[Before-and-after change data]
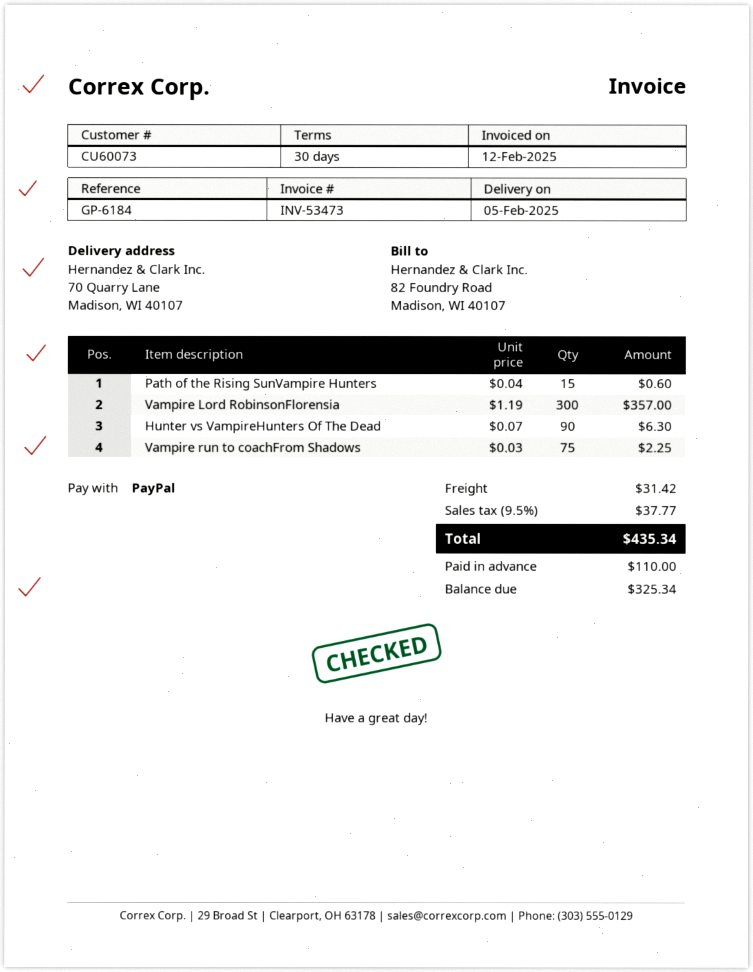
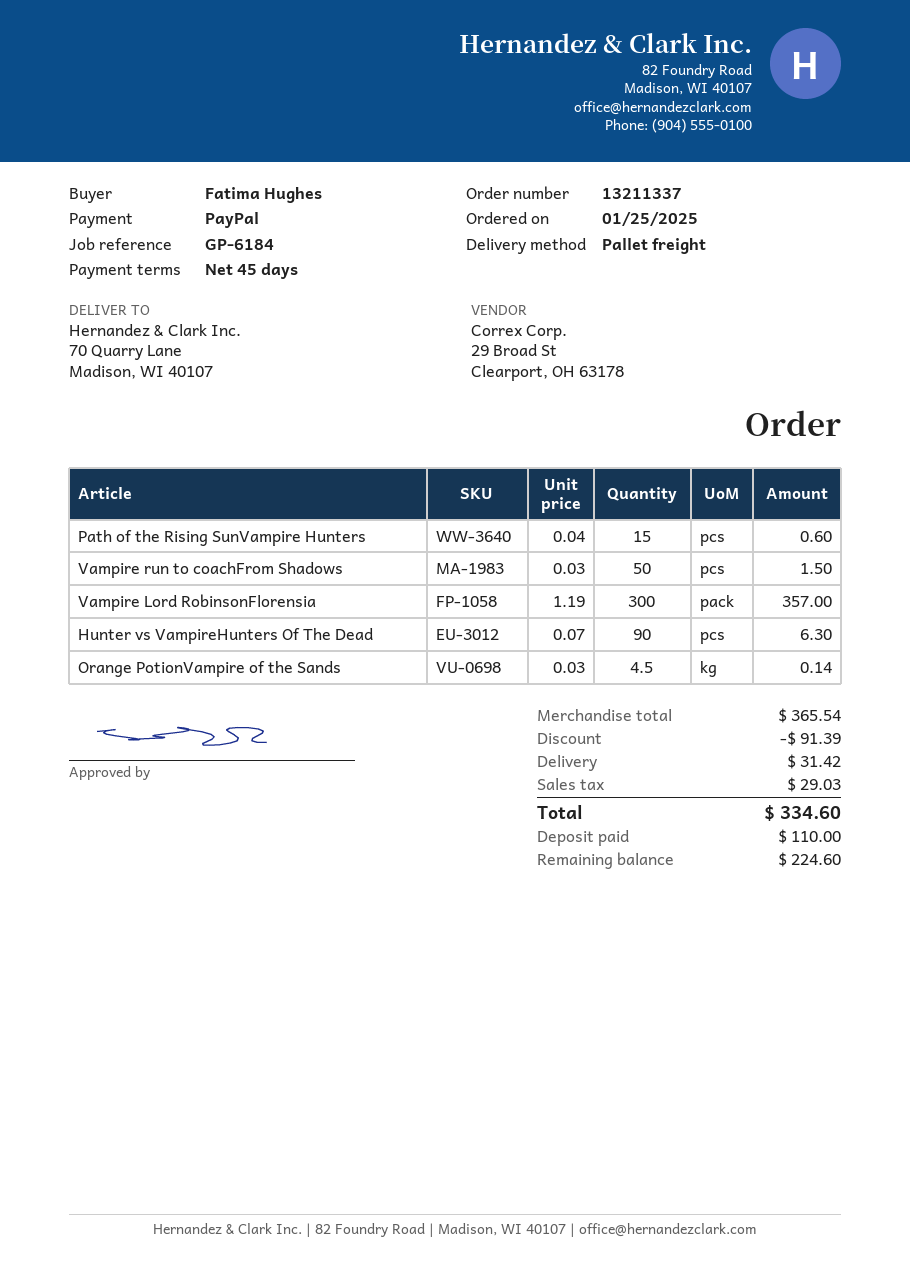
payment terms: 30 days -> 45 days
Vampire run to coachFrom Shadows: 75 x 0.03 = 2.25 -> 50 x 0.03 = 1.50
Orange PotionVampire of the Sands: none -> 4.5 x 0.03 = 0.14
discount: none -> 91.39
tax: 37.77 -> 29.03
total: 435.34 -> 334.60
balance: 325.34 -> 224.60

...

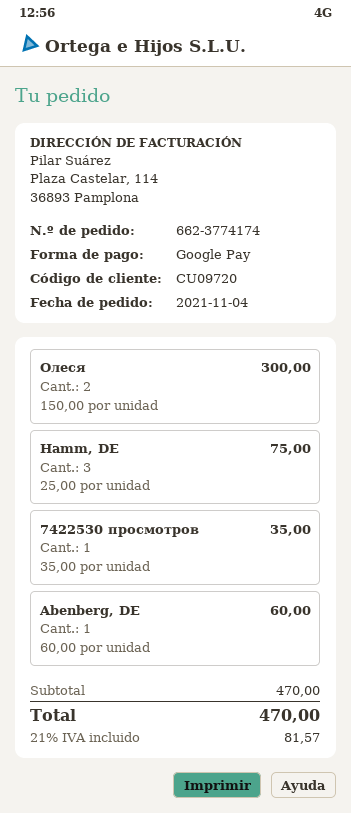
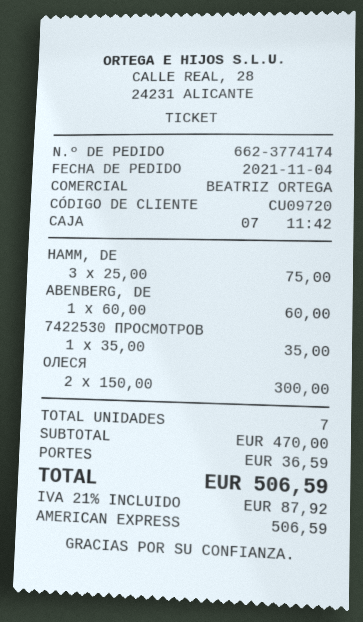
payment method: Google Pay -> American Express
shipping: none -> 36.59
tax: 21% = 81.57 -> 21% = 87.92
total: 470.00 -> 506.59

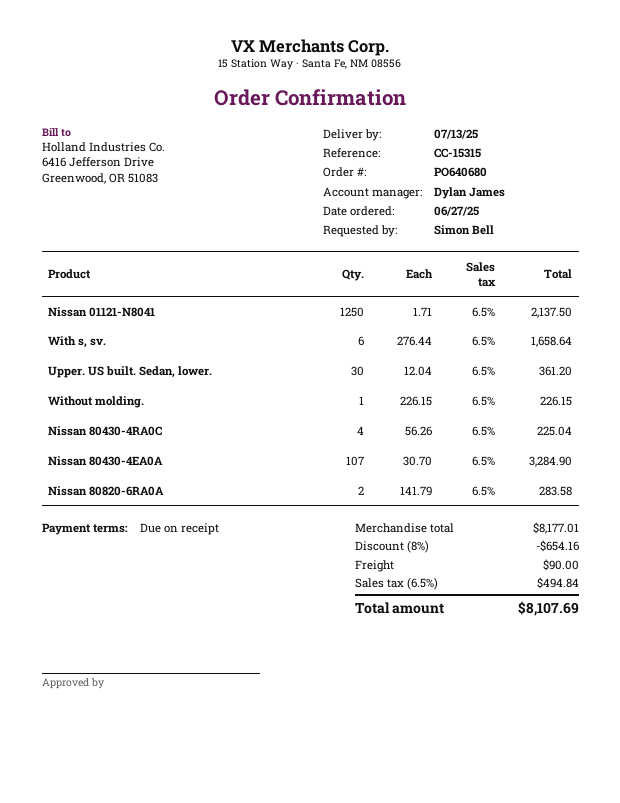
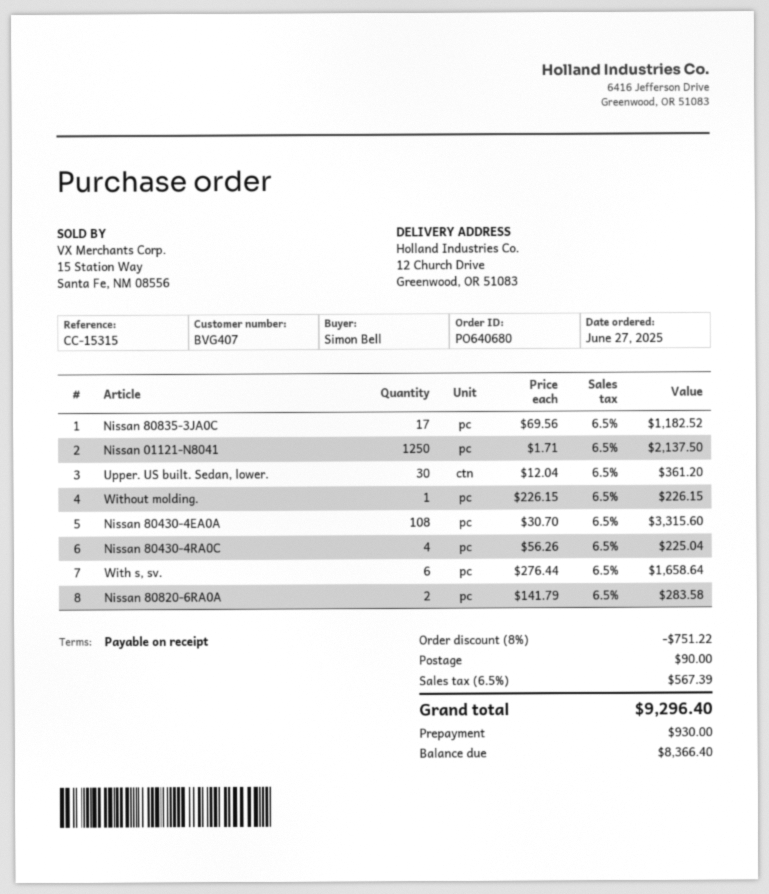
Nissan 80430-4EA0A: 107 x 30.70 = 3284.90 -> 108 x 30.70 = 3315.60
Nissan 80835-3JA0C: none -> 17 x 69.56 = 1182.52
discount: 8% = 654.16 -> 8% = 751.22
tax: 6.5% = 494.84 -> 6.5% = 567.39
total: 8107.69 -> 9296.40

• _Exercise_
Scan the data for the word "discount" and copy every line where it shows up.

• _Expected output_
discount: none -> 91.39
discount: 8% = 654.16 -> 8% = 751.22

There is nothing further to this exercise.